• PROBLEM TO SOLVE:
Your answer should hold every line of the records below that contains the string "file".

• MATERIALS PROVIDED:
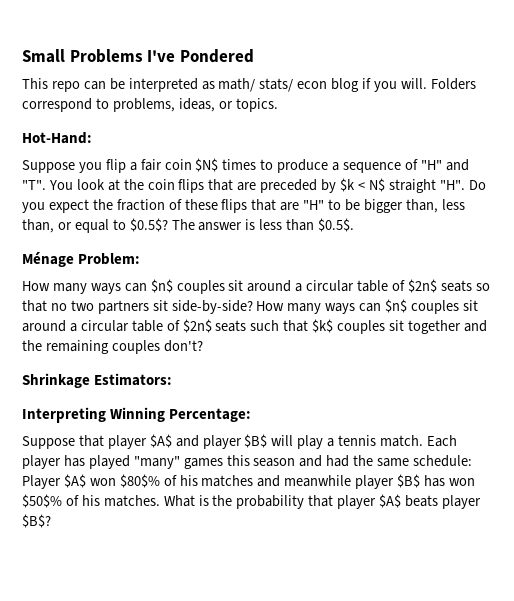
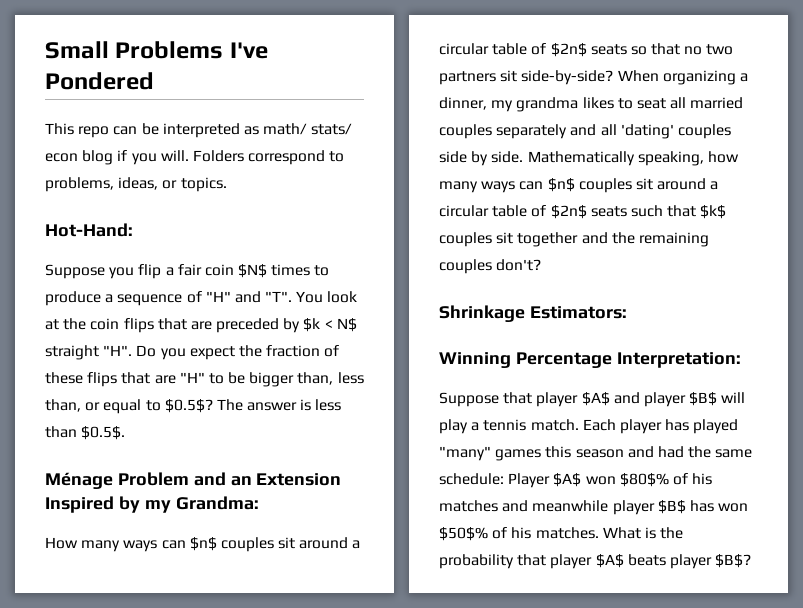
- Ménage Problem:
+ Ménage Problem and an Extension Inspired by my Grandma:
- How many ways can $n$ couples sit around a circular table of $2n$ seats such that $k$ couples sit together and the remaining couples don't?
+ When organizing a dinner, my grandma likes to seat all married couples separately and all 'dating' couples side by side. Mathematically speaking, how many ways can $n$ couples sit around a circular table of $2n$ seats such that $k$ couples sit together and the remaining couples don't?
- Interpreting Winning Percentage:
+ Winning Percentage Interpretation:

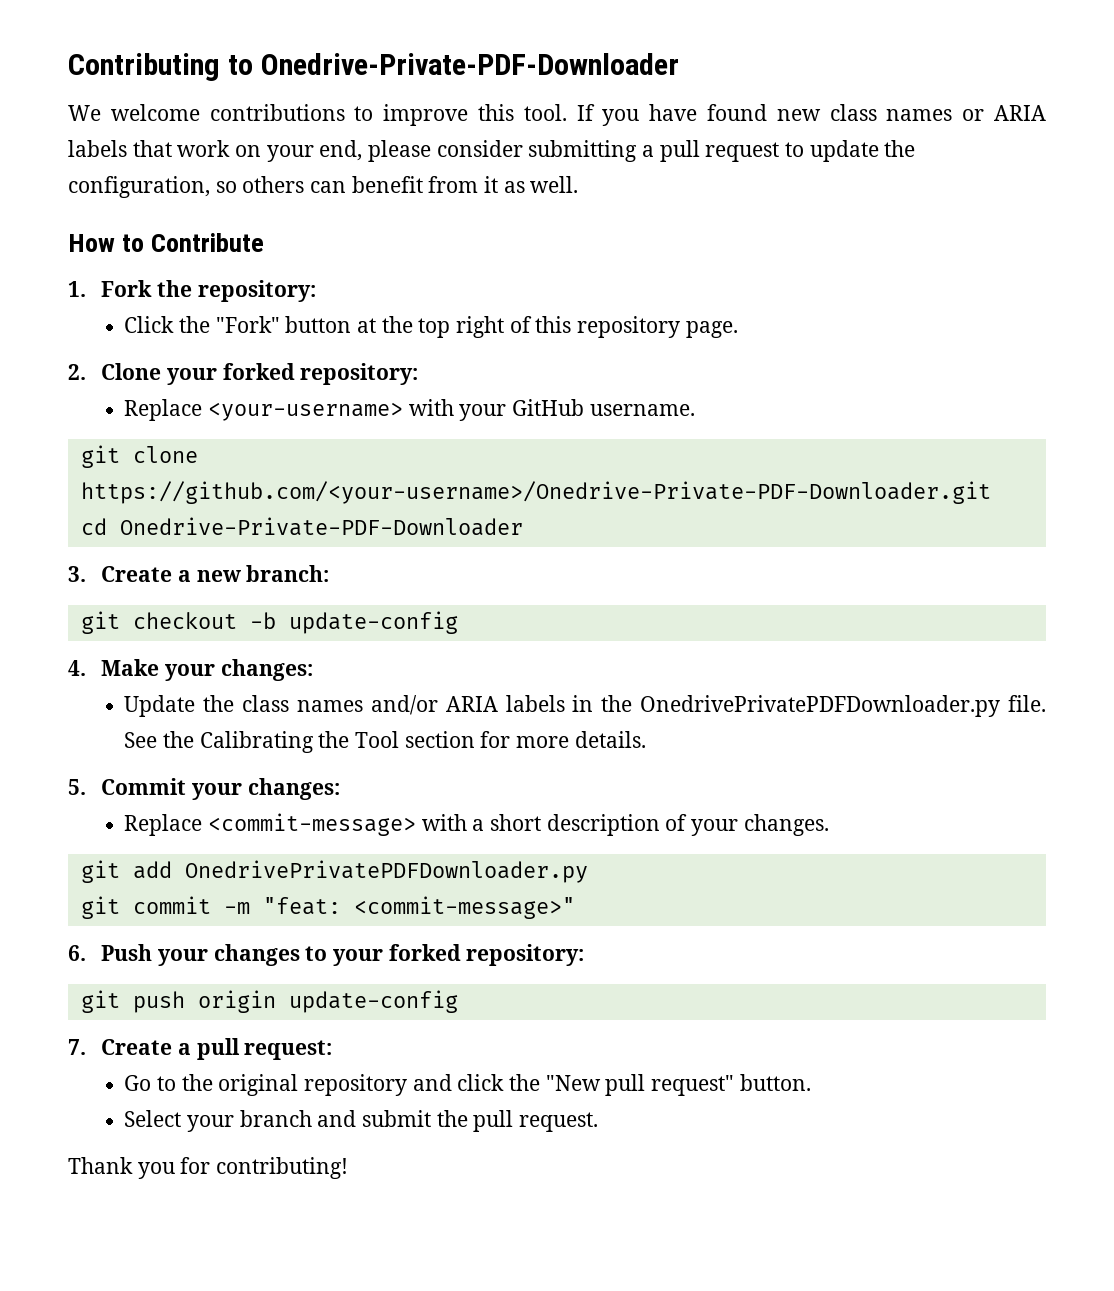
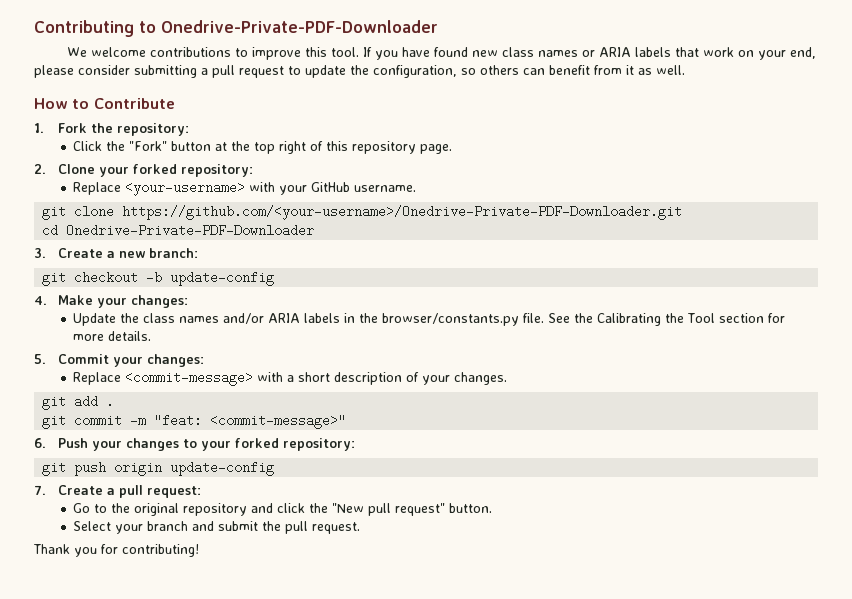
- Update the class names and/or ARIA labels in the OnedrivePrivatePDFDownloader.py file.
+ Update the class names and/or ARIA labels in the browser/constants.py file.
- git add OnedrivePrivatePDFDownloader.py
+ git add .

• ANSWER AREA:
- Update the class names and/or ARIA labels in the OnedrivePrivatePDFDownloader.py file.
+ Update the class names and/or ARIA labels in the browser/constants.py file.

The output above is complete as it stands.